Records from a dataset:
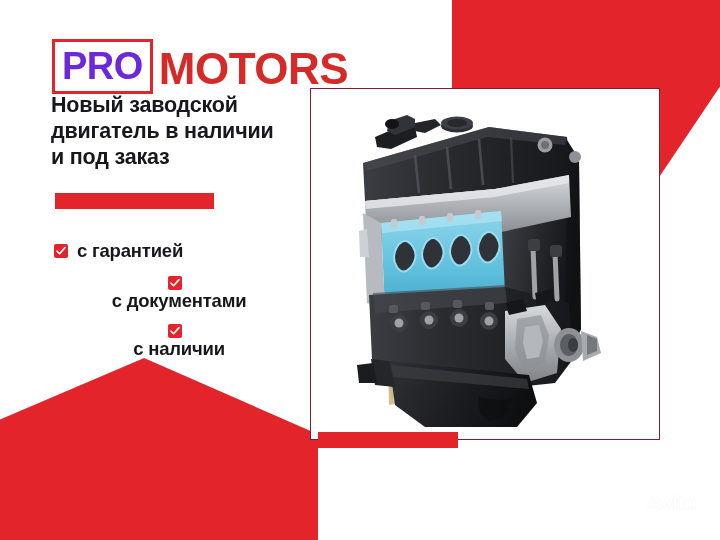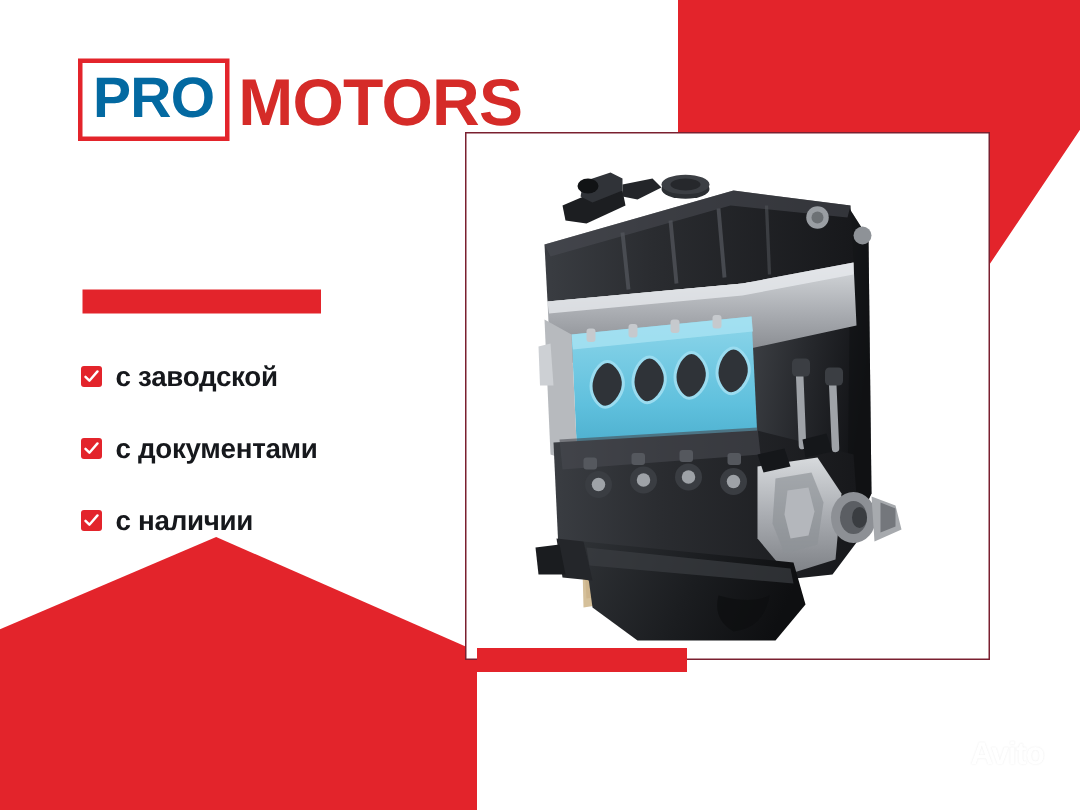--- a/index.html
+++ b/index.html
@@ -46,7 +46,7 @@
   }
   .logo-pro {
     border: 3px solid #e3242b;
-    color: #0369a1;
+    color: #6d28d9;
     font-size: 38px;
     font-weight: bold;
     line-height: 1;

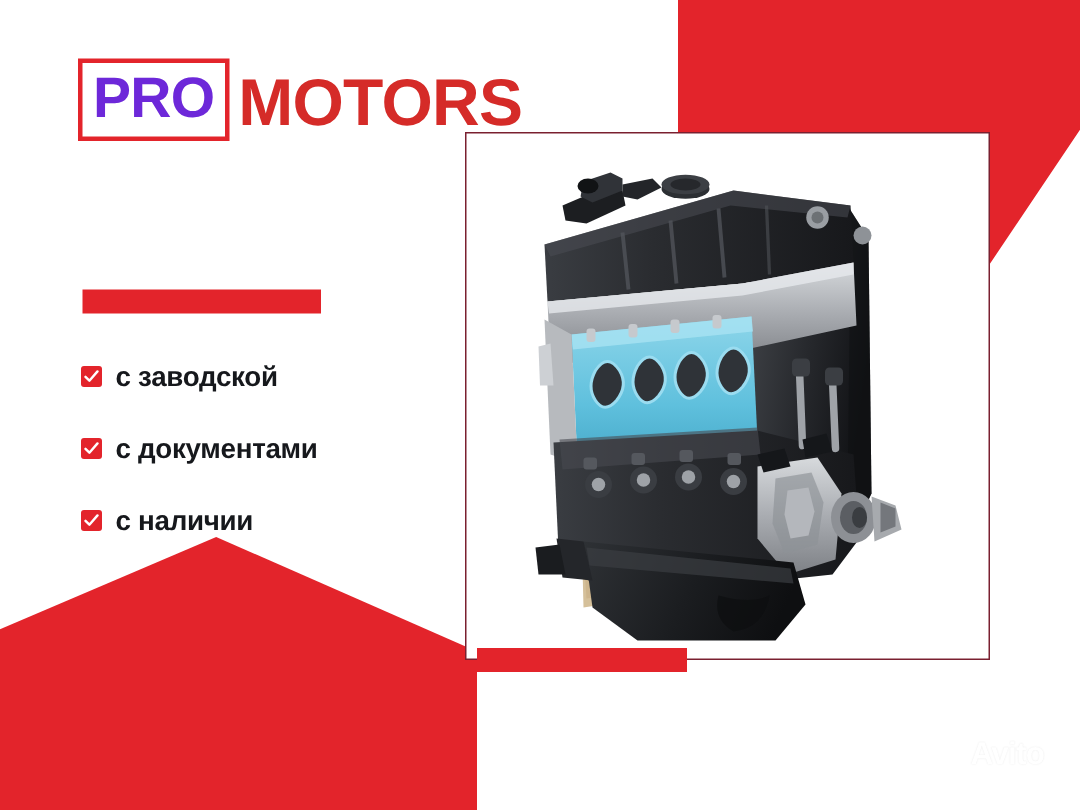--- a/index.html
+++ b/index.html
@@ -188,6 +188,11 @@
     <span class="logo-motors">MOTORS</span>
   </div>
 
+  <div class="headline">
+    <div>Новый заводской</div>
+    <div>двигатель в наличии</div>
+    <div>и под заказ</div>
+  </div>
 
   <div class="divider"></div>
 

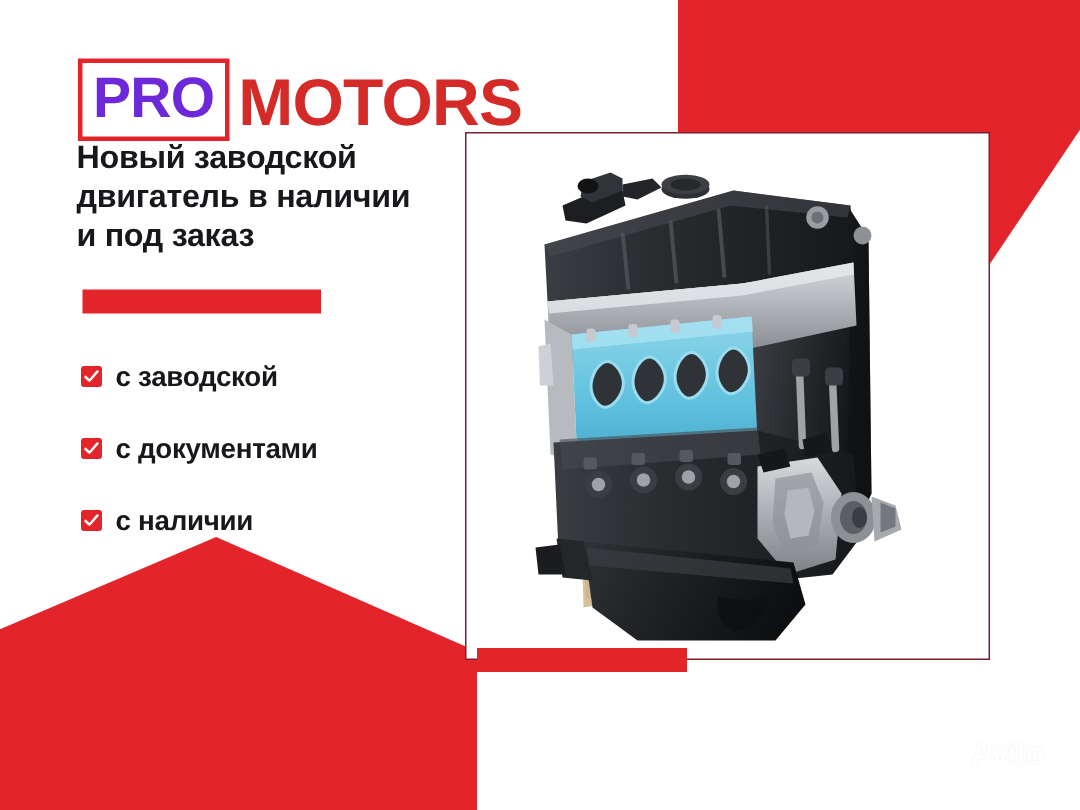--- a/index.html
+++ b/index.html
@@ -203,7 +203,7 @@
             <path d="M1 5.2 L3.6 7.8 L9 1.6" stroke="#ffffff" stroke-width="1.6" fill="none" stroke-linecap="round" stroke-linejoin="round"></path>
           </svg>
       </span>
-      <span class="feature-label">с заводской</span>
+      <span class="feature-label">с гарантией</span>
     </div>
     <div class="feature">
       <span class="checkbox">

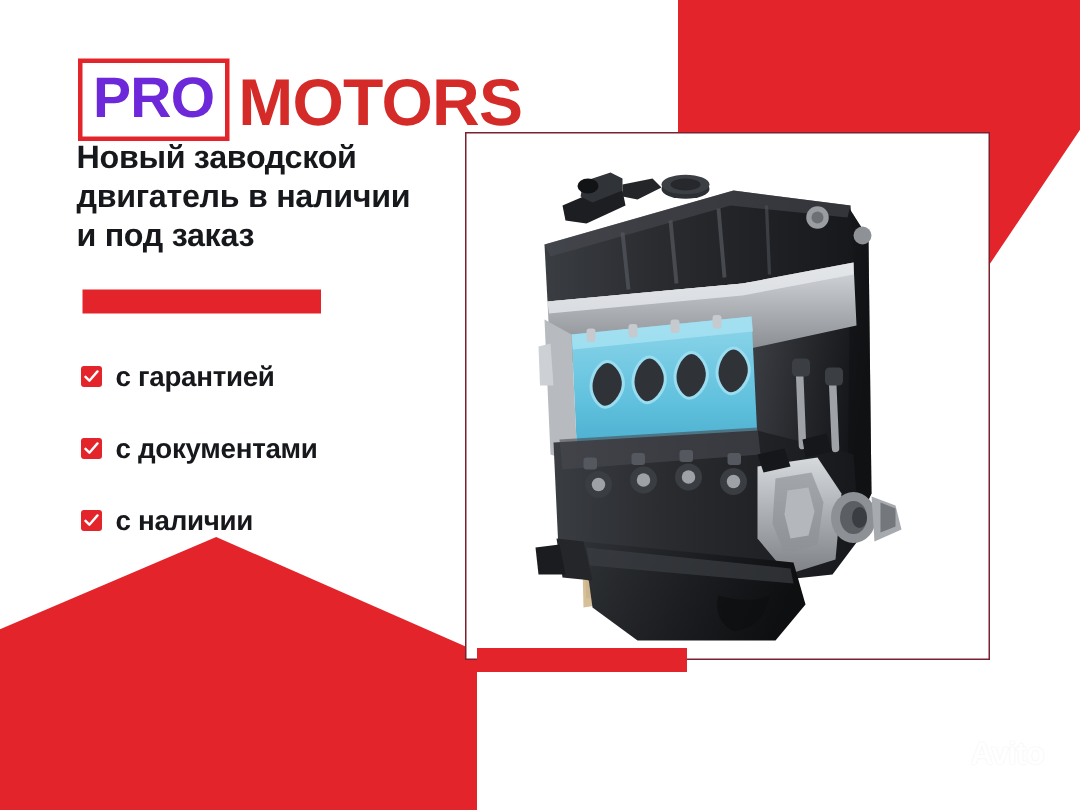--- a/index.html
+++ b/index.html
@@ -99,7 +99,7 @@
     height: 46px;
     margin-bottom: 2px;
   }
-  .feature + .feature { margin-top: 2px; }
+  .feature + .feature { margin-top: 2px; flex-direction: column; }
   .checkbox {
     width: 14px;
     height: 14px;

#### WHAT THE EXERCISE ASKS
Filter the entries down to the lines with the word "width" in them.

#### OUTPUT
             <path d="M1 5.2 L3.6 7.8 L9 1.6" stroke="#ffffff" stroke-width="1.6" fill="none" stroke-linecap="round" stroke-linejoin="round"></path>
     width: 14px;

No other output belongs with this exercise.